Allein dieses Duo ist den Besuch des Taktraumfestivals schon wert – und dabei doch erst der Beginn des zweiten Tages mit 32 Solisten und Bands. 80er-Jahre-Rock wird man ebenso wenig hören wie die üblichen Headliner auf den großen Festivals oder den Mainstream aus Radio und Hitparade. „Ich weiß eigentlich gar nicht genau, wer hier spielt“, war ein Satz, der öfters zu hören war. Macht nichts. Der Rest ist mehr oder weniger Überraschungssache, und genau das ist das Faszinierende: Das Taktraumfestival hat kein Motto, sondern lebt von der Vielfalt und bietet eine Bandbreite und einen Anspruch, die man sonst nur selten findet.

Auffallend ist, dass viele Gruppen auch deutsch singen. Wie beispielsweise die Monostars, eine absolut hörenswerte Independentband aus München, die bereits fünf Alben herausgebracht hat und bisweilen die 80er Jahre anklingen lässt. Wesentlich jünger sind die Trümmer aus Hamburg, energiegeladene Hoffnungsträger der Hamburger Szene mit couragierten Texten. Noch ein paar strahlend schöne bayerische Sommer wie zurzeit, und die Jungs rocken die großen Festivalbühnen. Die Pentatones dagegen haben schon ihre Fans, die sich nicht satthören können an elektronischer Popmusik in den schillerndsten Varianten.

„Ich hätte nie gedacht, dass zwei Leute so viel Lärm machen können“ – dieses Urteil über Bratze, Elektropunks aus dem Norden, ist durchaus als Lob gedacht. Fast schon ein Ausflug in die Gefilde des Mainstream ist die Band Abby, eine Berliner Mischung aus Indiepop mit Rave, zeitgemäße Tanzmucke, die immer abgeht. Auch Independent, aber aus der ganz anderen Ecke, ist das Trio Young Rival aus Kanada. Wunderschöne Harmonien, gitarrenorientierte Schrammelmusik mit Countryeinschlag und einer Vorliebe für „good bavarian beer“, so Sänger Aron D’Alesio.

Spannend wird es am Samstagabend, als Pelzig die Bühne erklimmt. Um die Mitte der 90er Jahre gegründete Ingolstädter Formation war es ruhiger geworden. Doch sollte irgendjemand Zweifel gehabt haben, wurden diese mit diesem Auftritt definitiv ausgeräumt. Pelzig ist gut, sehr gut sogar.

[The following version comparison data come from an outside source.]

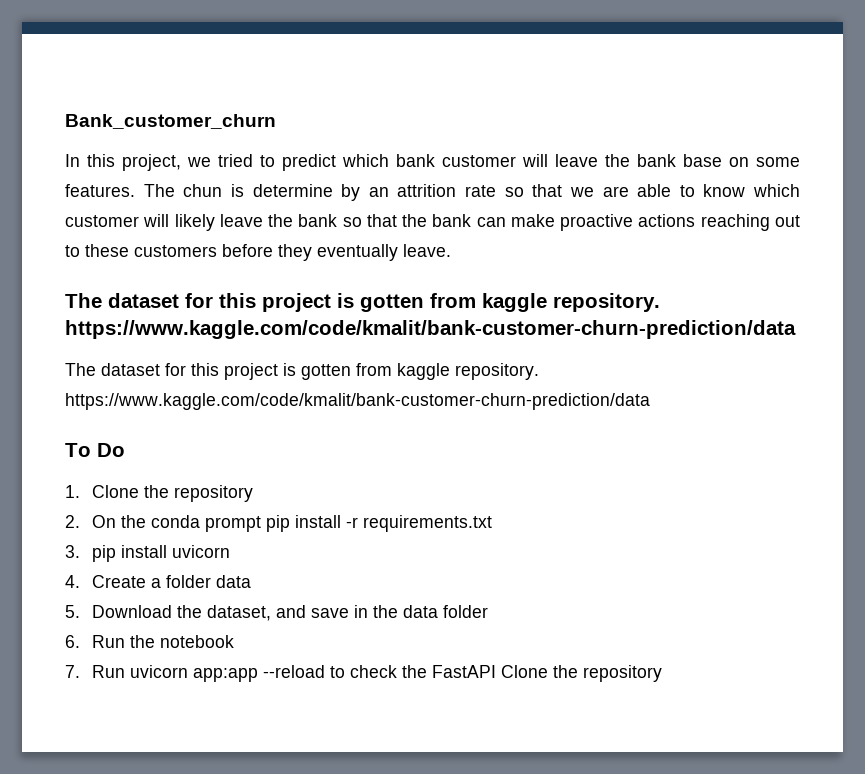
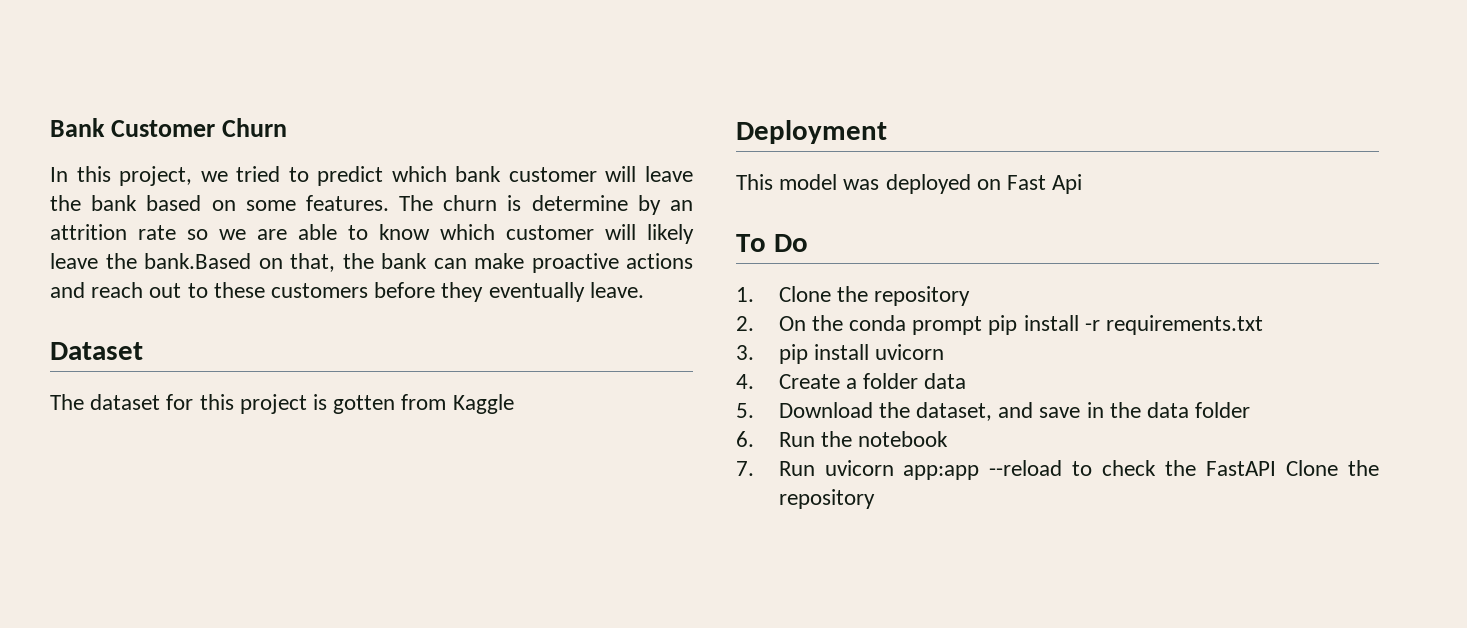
- Bank_customer_churn
+ Bank Customer Churn
- In this project, we tried to predict which bank customer will leave the bank base on some features.
+ In this project, we tried to predict which bank customer will leave the bank based on some features.
- The chun is determine by an attrition rate so that we are able to know which customer will likely leave the bank so that the bank can make proactive actions reaching out to these customers before they eventually leave.
- The dataset for this project is gotten from kaggle repository. https://www.kaggle.com/code/kmalit/bank-customer-churn-prediction/data
- The dataset for this project is gotten from kaggle repository. https://www.kaggle.com/code/kmalit/bank-customer-churn-prediction/data
+ The churn is determine by an attrition rate so we are able to know which customer will likely leave the bank.Based on that, the bank can make proactive actions and reach out to these customers before they eventually leave.
+ Dataset
+ The dataset for this project is gotten from Kaggle
+ Deployment
+ This model was deployed on Fast Api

Der Alternative Rock des Quartetts hat nichts von seiner brachialen Härte und seiner Energie verloren, ist roh und kompromisslos.

Den Ausklang des Samstags bestreiten Käptn Peng und die Tentakel von Delphi: Spaß-Hip-Hop mit Gedichten, abgefahrenen Ansagen, Showeinlagen und ungewöhnlichen Instrumenten. Hunderte von Fans singen die zum Teil völlig verschrobenen Texte mit oder tanzen zu den Beats. Sänger Robert Gwisdek ist übrigens der Sohn der Schauspielerin Corinna Harfouch.

Nicht minder umfang- und abwechslungsreich ist das Programm am Sonntag. Simeon Soul Charger machen ehrliche, handgemachte Musik, eine Art Psychedelic Rock des 21. Jahrhunderts. Die vier Cowboys aus den USA leben in Oberbayern und bieten einen phänomenalen Auftritt. Wenig Worte muss man mittlerweile über MC Fitti verlieren. Sonnenbrille und Vollbart sind das Markenzeichen des Berliners, der früher Elektriker war und mit „30 Grad“ seinen ersten Hit landete. Auch sonst war die ganze Bandbreite geboten, wobei hier nur einige genannt werden sollen: bodenständiger Roots Reggae mit Twenty Trees aus Ingolstadt, türkisch-deutscher Rap mit Chefket, moderner Pop mit Wrongkong oder Main Concept, drei Rapper der ersten Stunde aus München oder Beat Thang, ein Künstlerkollektiv im Bereich Hip-Hop und elektronischer Musik, das auch mit visuellen Mitteln arbeitet.